** Recorded data follows **
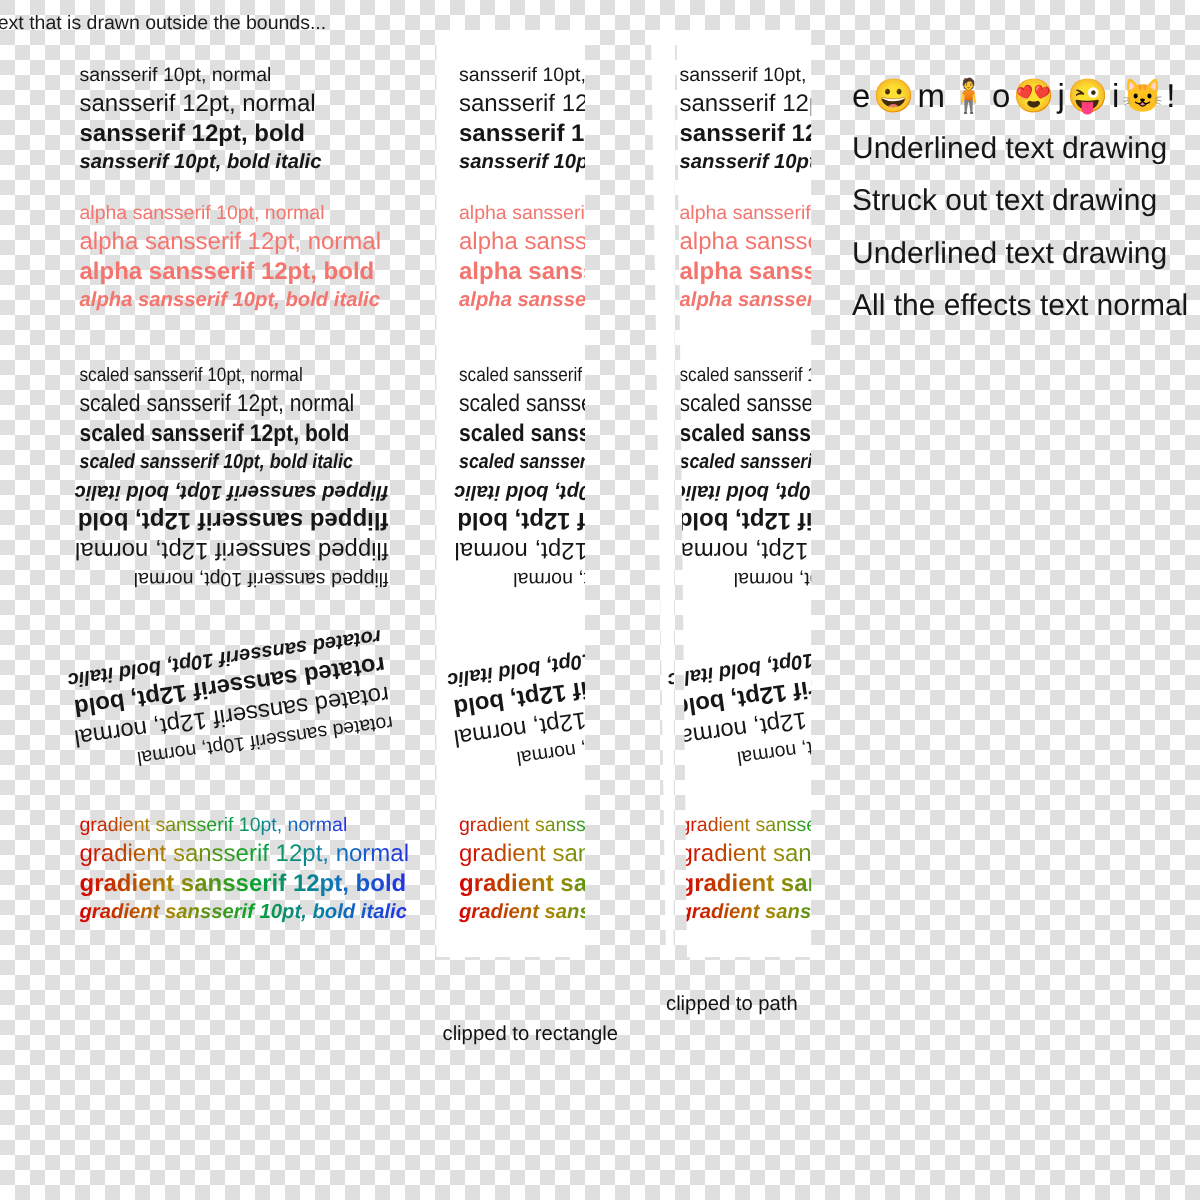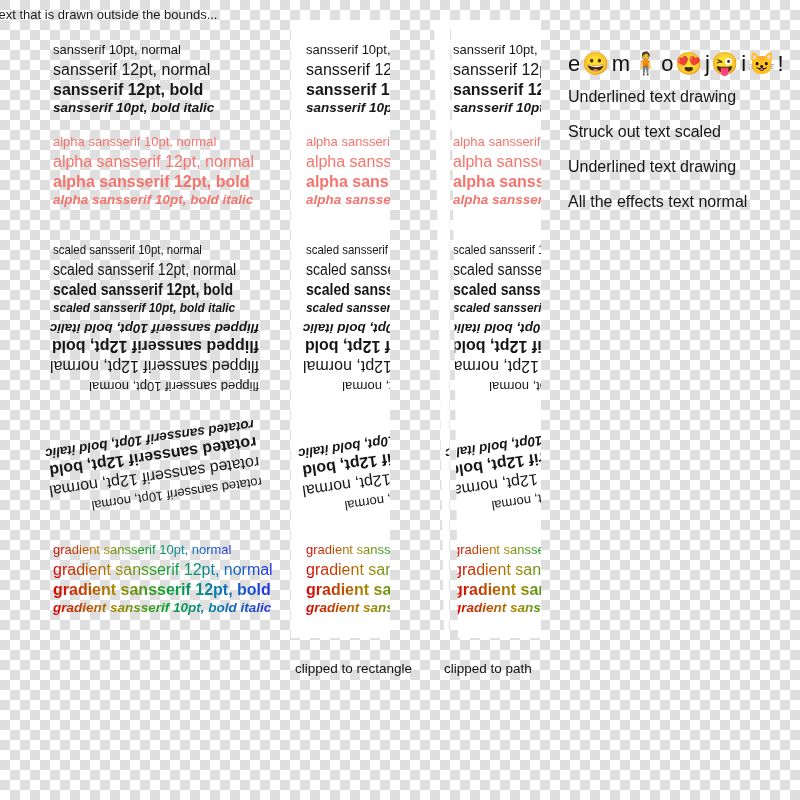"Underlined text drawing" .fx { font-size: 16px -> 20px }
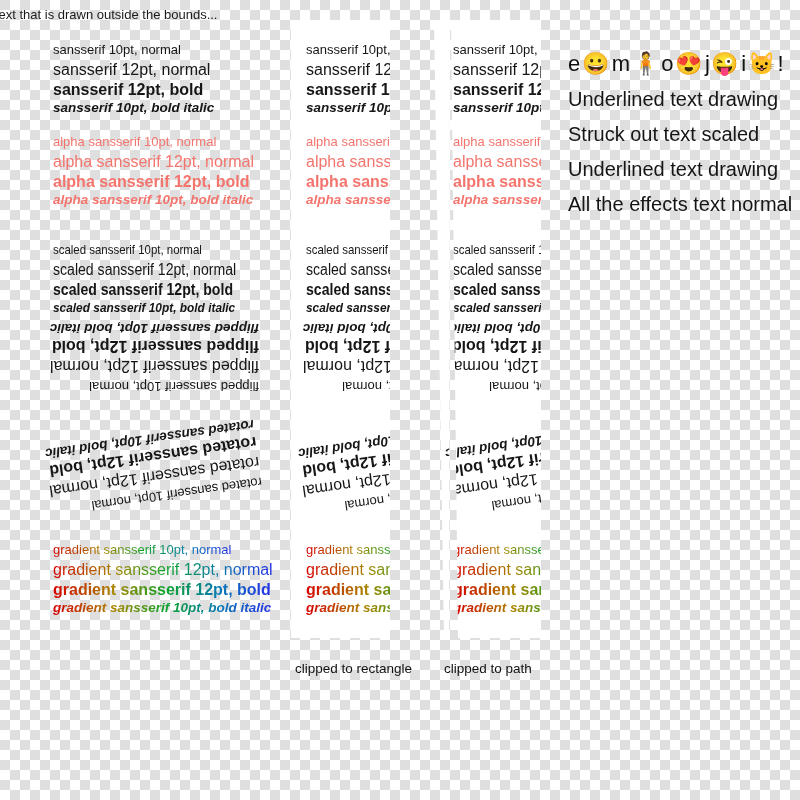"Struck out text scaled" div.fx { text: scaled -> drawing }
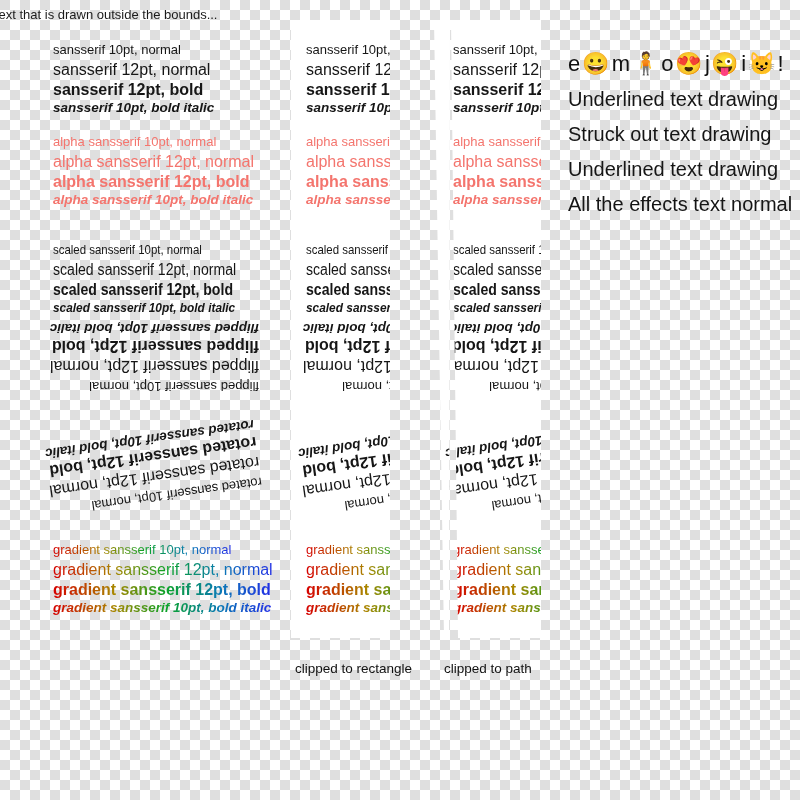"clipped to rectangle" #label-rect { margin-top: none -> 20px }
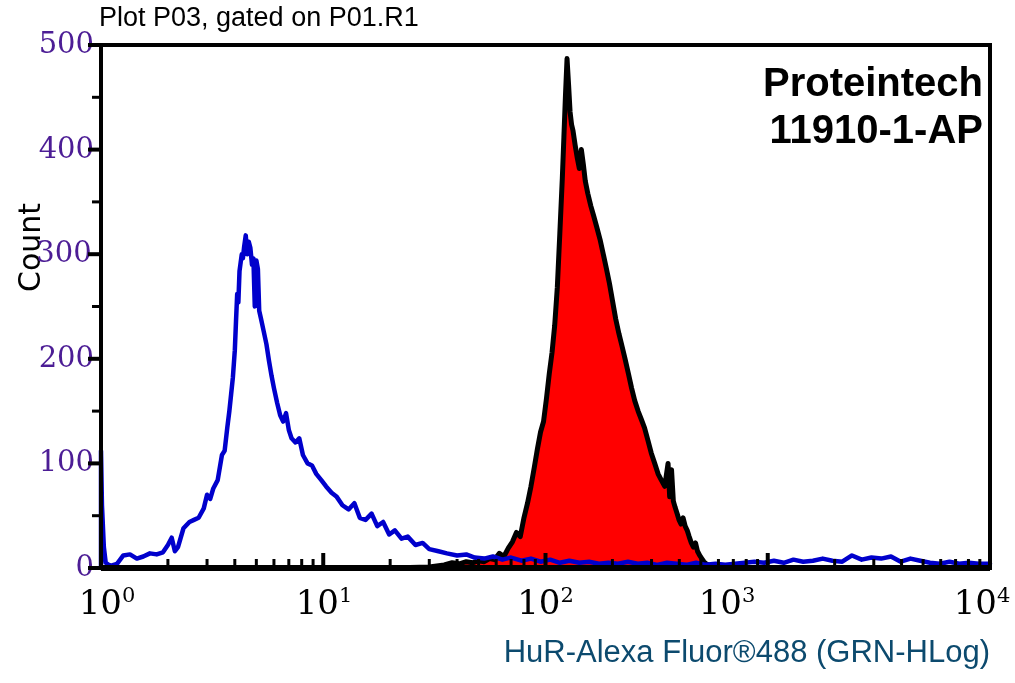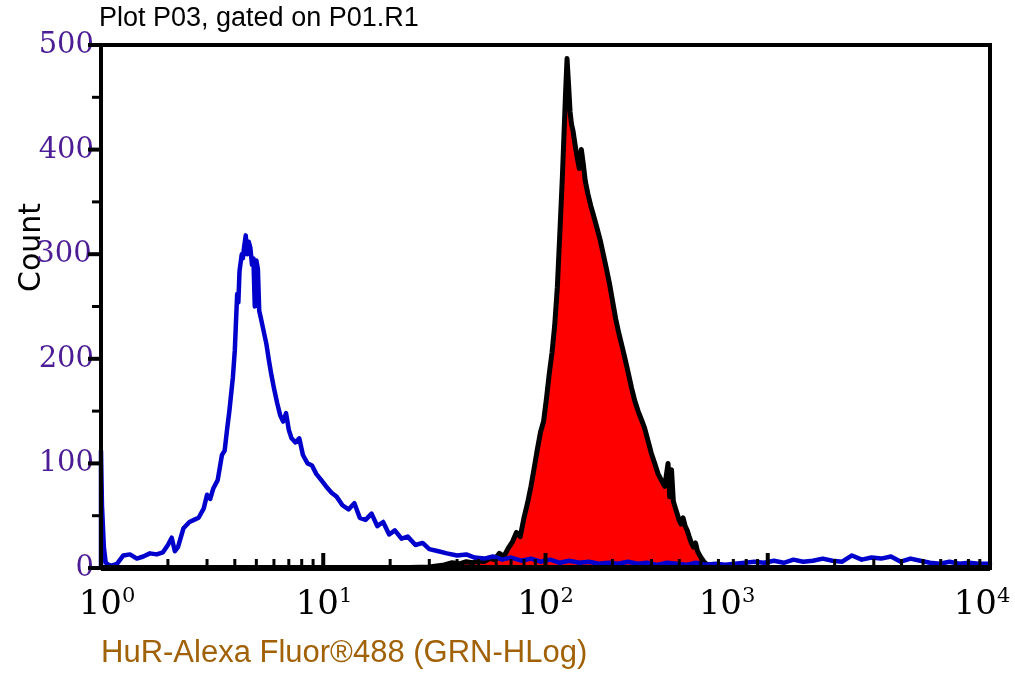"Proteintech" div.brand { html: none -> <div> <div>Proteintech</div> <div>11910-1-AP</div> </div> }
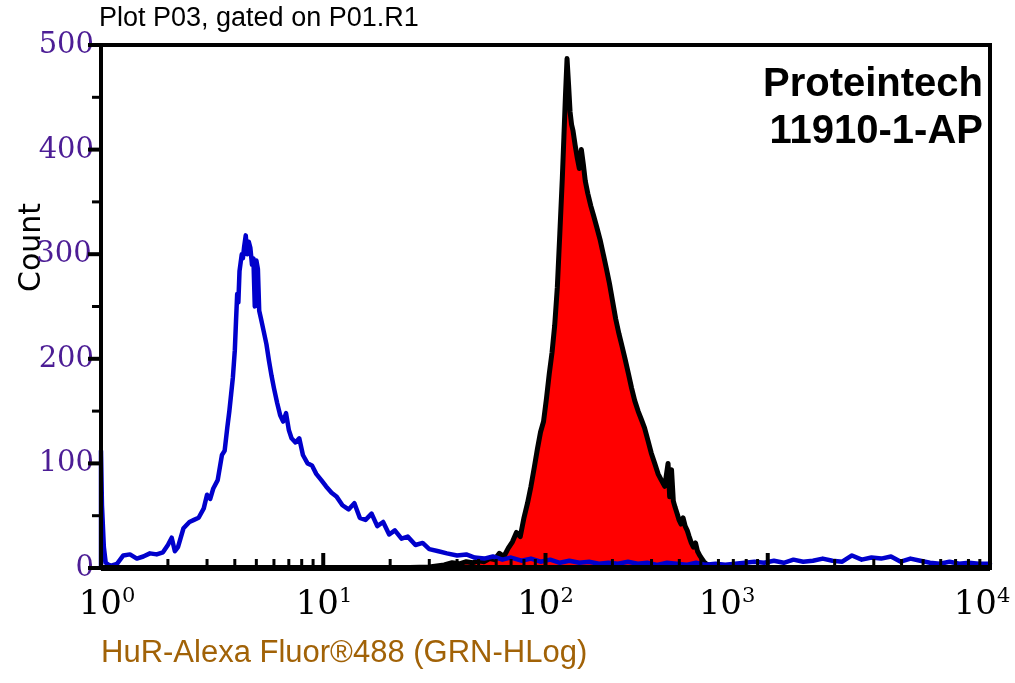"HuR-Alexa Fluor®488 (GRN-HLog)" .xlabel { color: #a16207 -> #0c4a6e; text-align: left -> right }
** End of Recorded data **
▶ Directions for this task: Repeat each entry above exactly, passing over any images.

▶ Exercise solution:
"Underlined text drawing" .fx { font-size: 16px -> 20px }
"Struck out text scaled" div.fx { text: scaled -> drawing }
"clipped to rectangle" #label-rect { margin-top: none -> 20px }
"Proteintech" div.brand { html: none -> <div> <div>Proteintech</div> <div>11910-1-AP</div> </div> }
"HuR-Alexa Fluor®488 (GRN-HLog)" .xlabel { color: #a16207 -> #0c4a6e; text-align: left -> right }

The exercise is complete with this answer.